##### RECORDS FOR PROCESSING

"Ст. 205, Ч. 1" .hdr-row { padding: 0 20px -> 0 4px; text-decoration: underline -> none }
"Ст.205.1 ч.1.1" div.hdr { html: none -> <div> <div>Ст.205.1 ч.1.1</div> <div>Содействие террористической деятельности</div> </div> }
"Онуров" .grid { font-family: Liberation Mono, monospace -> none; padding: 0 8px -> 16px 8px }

##########
##### RECORDS FOR PROCESSING

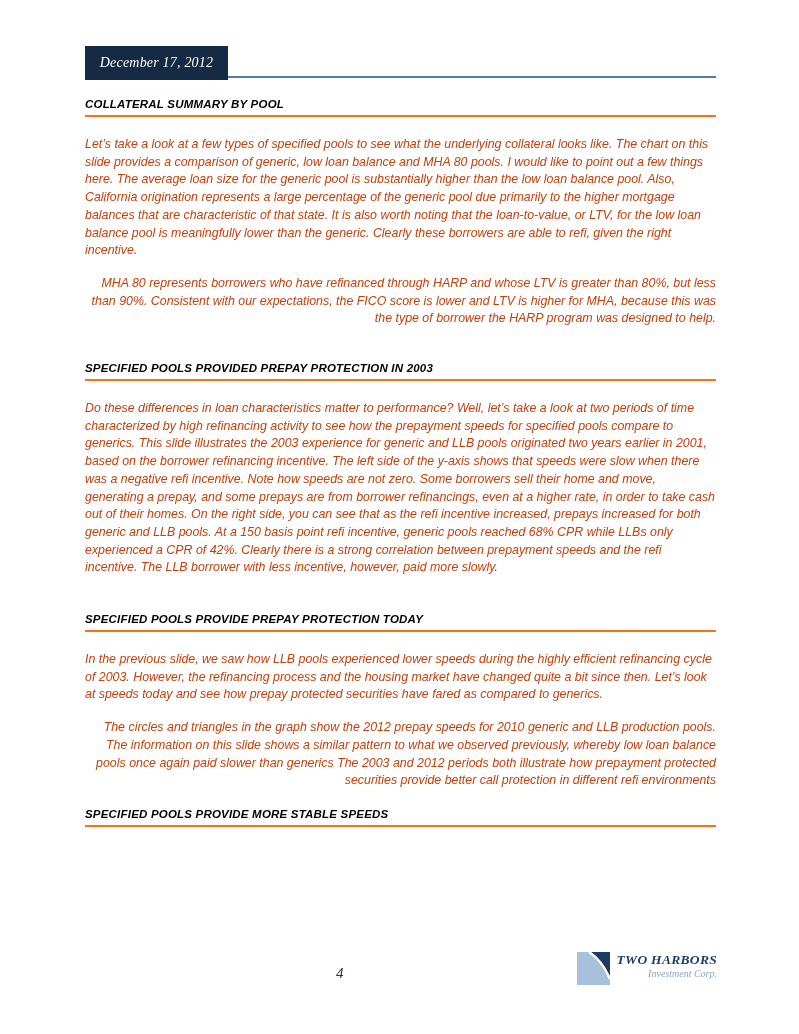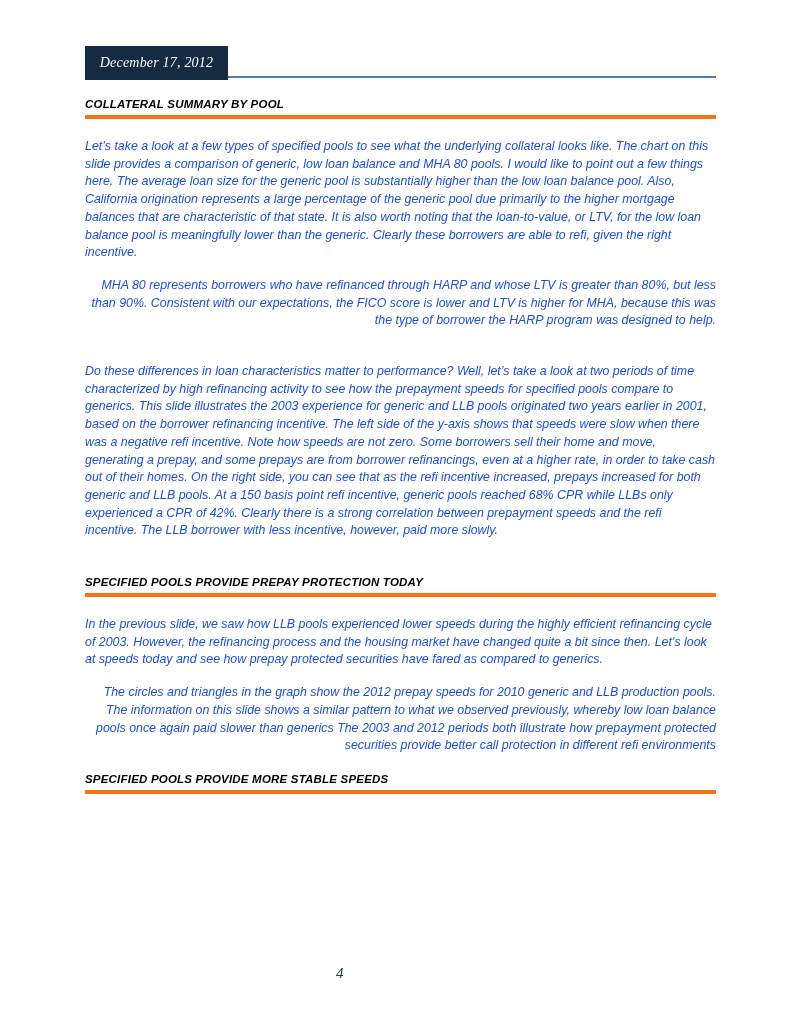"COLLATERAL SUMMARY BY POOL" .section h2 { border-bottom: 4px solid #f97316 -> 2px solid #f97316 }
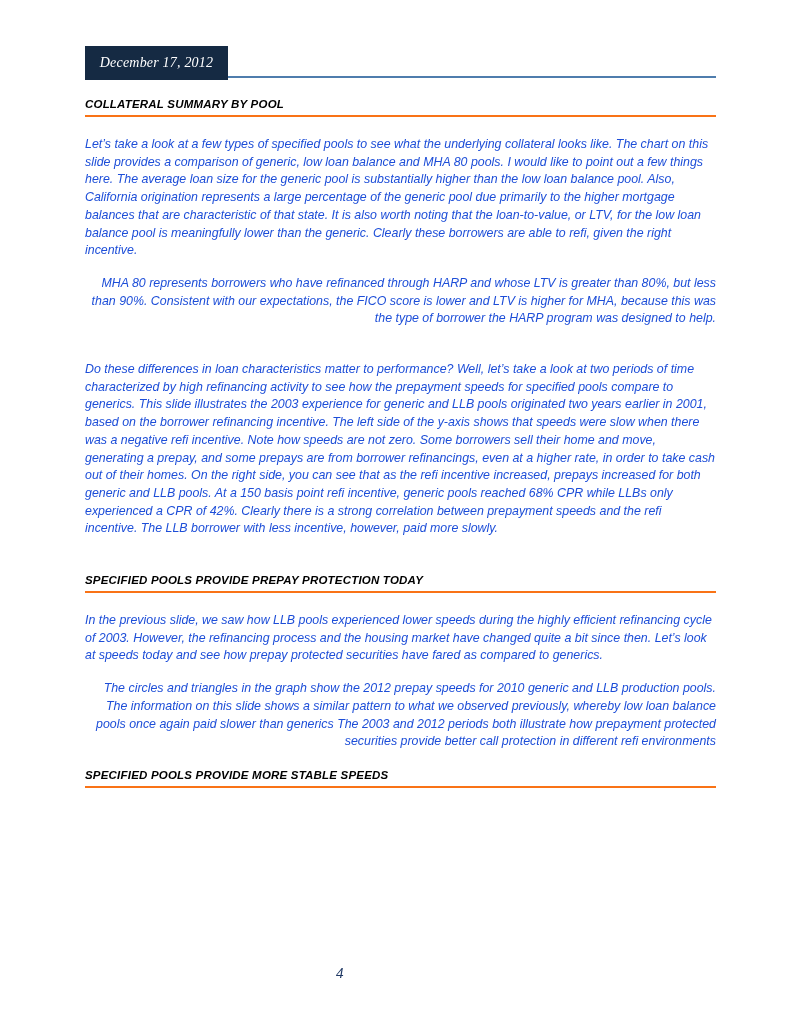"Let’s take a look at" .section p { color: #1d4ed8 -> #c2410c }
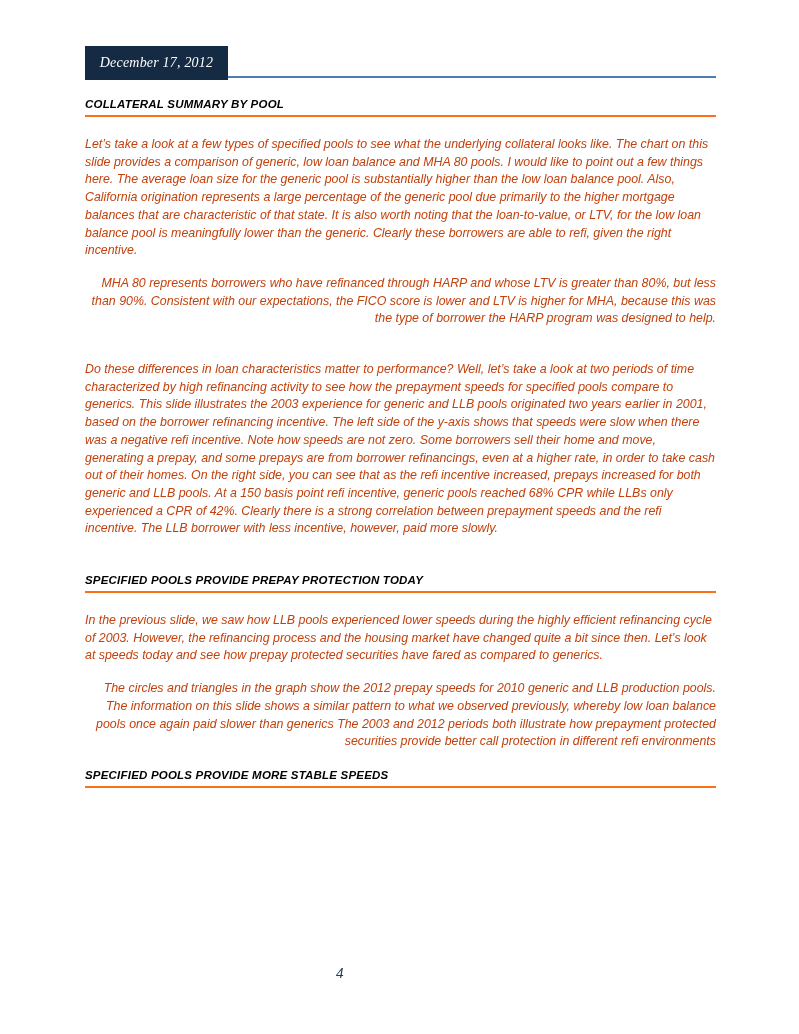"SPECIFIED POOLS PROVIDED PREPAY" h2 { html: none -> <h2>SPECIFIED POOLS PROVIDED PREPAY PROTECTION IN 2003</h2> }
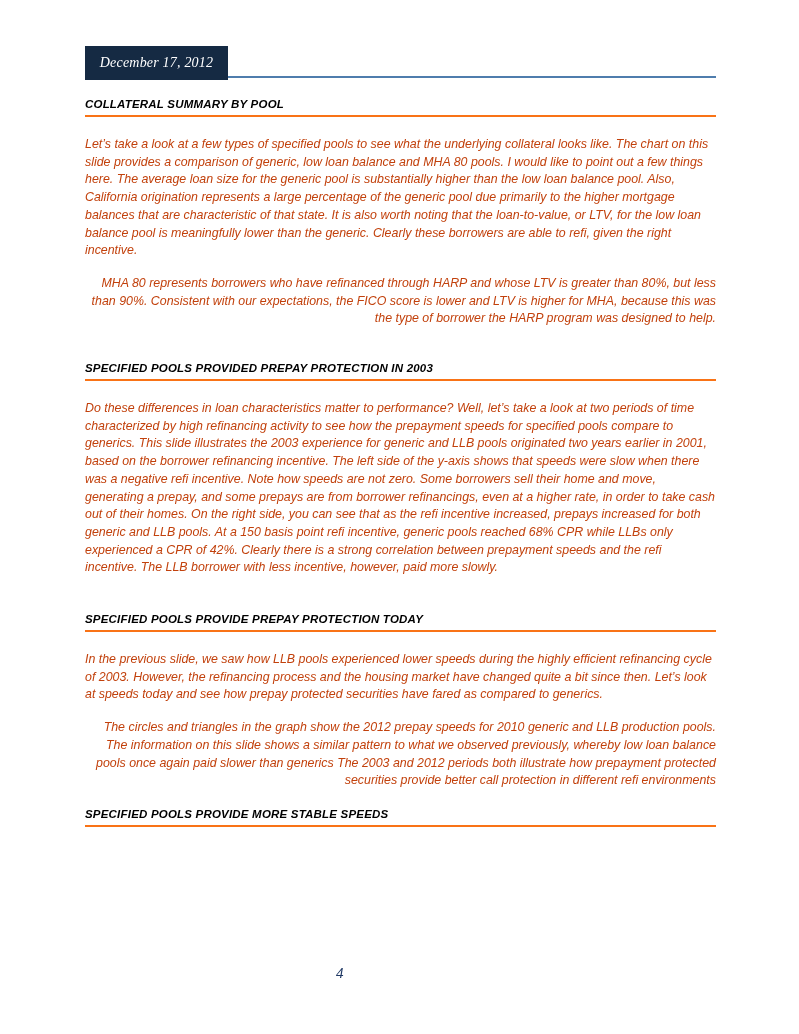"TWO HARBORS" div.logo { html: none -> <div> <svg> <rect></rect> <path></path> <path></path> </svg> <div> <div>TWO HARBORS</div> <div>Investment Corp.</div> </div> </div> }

##########
##### RECORDS FOR PROCESSING

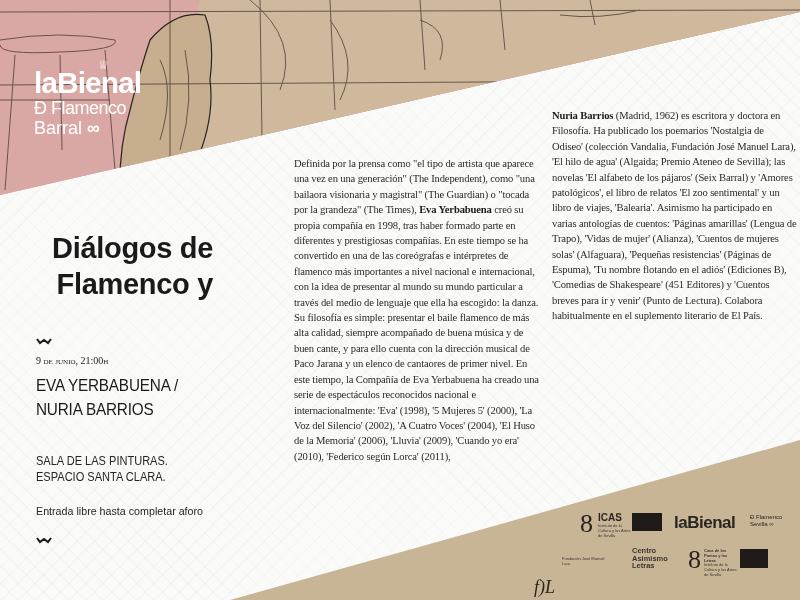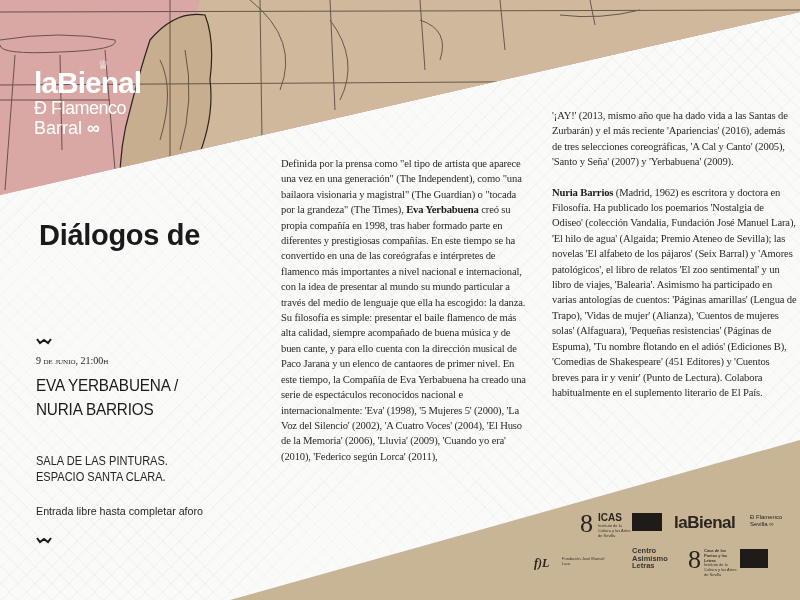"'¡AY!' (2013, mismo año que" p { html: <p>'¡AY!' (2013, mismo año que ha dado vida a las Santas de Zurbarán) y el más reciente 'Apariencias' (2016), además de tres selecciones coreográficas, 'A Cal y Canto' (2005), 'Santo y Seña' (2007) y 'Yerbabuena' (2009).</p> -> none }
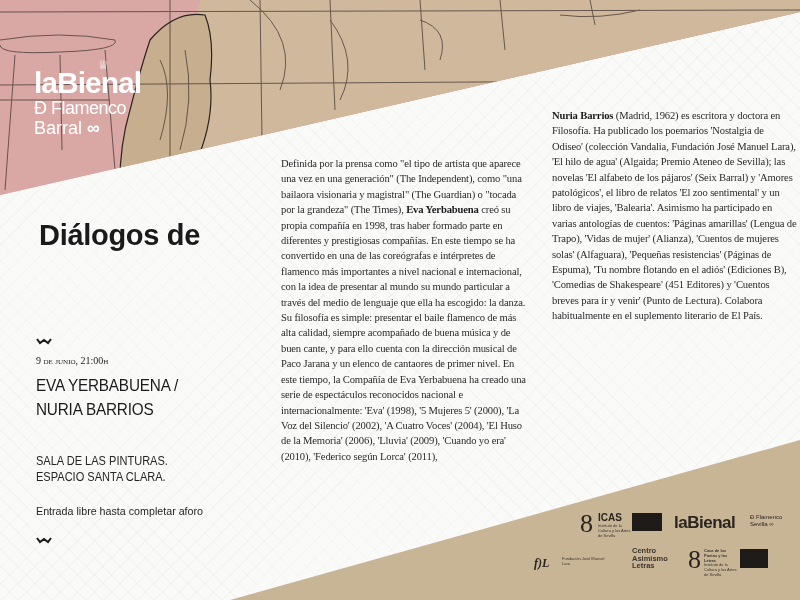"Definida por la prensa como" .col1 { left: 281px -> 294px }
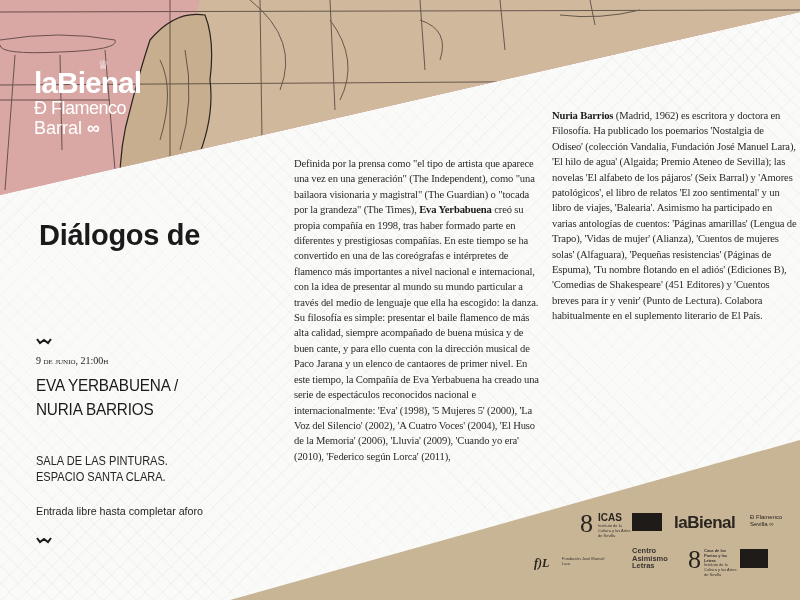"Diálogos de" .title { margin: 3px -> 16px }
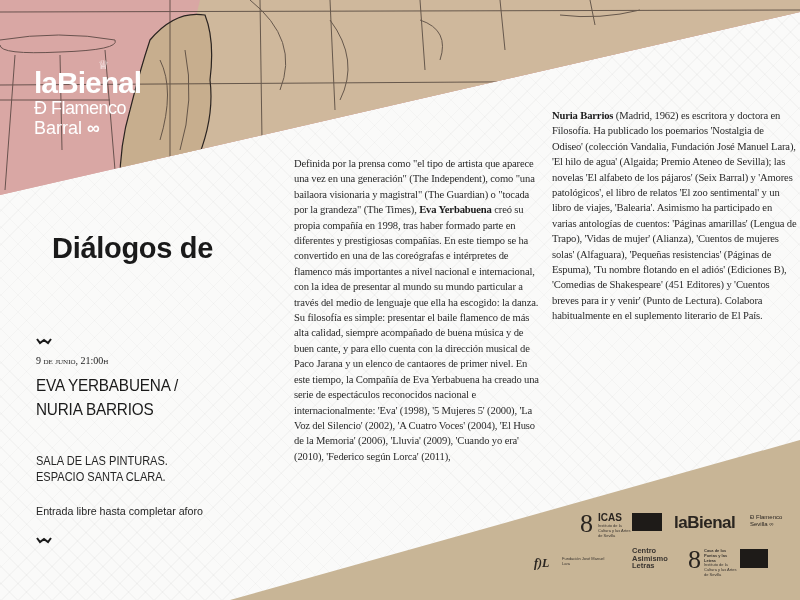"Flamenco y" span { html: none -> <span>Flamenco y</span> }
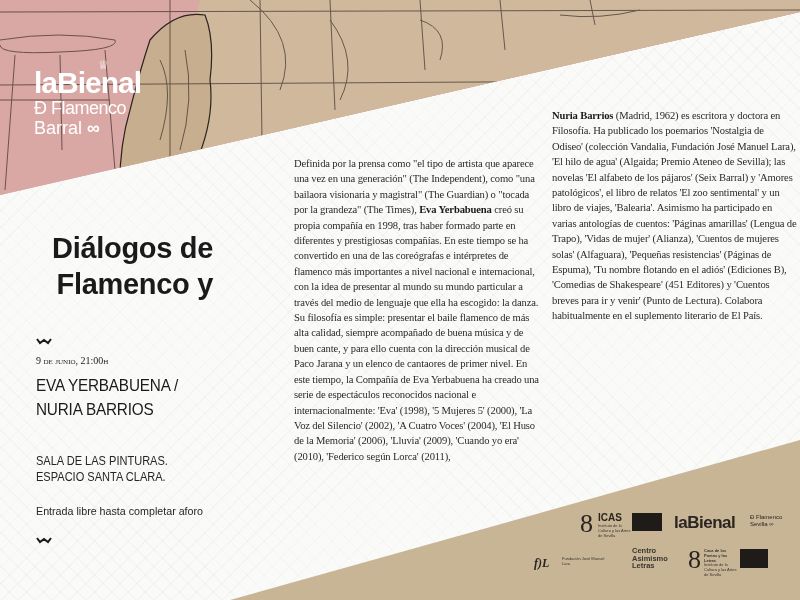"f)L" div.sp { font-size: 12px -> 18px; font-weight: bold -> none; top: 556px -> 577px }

##########

## [TASK PROMPT]
Across the listing above, how many lines include the word "padding"? Answer with only the number.

## [YOUR RESPONSE]
2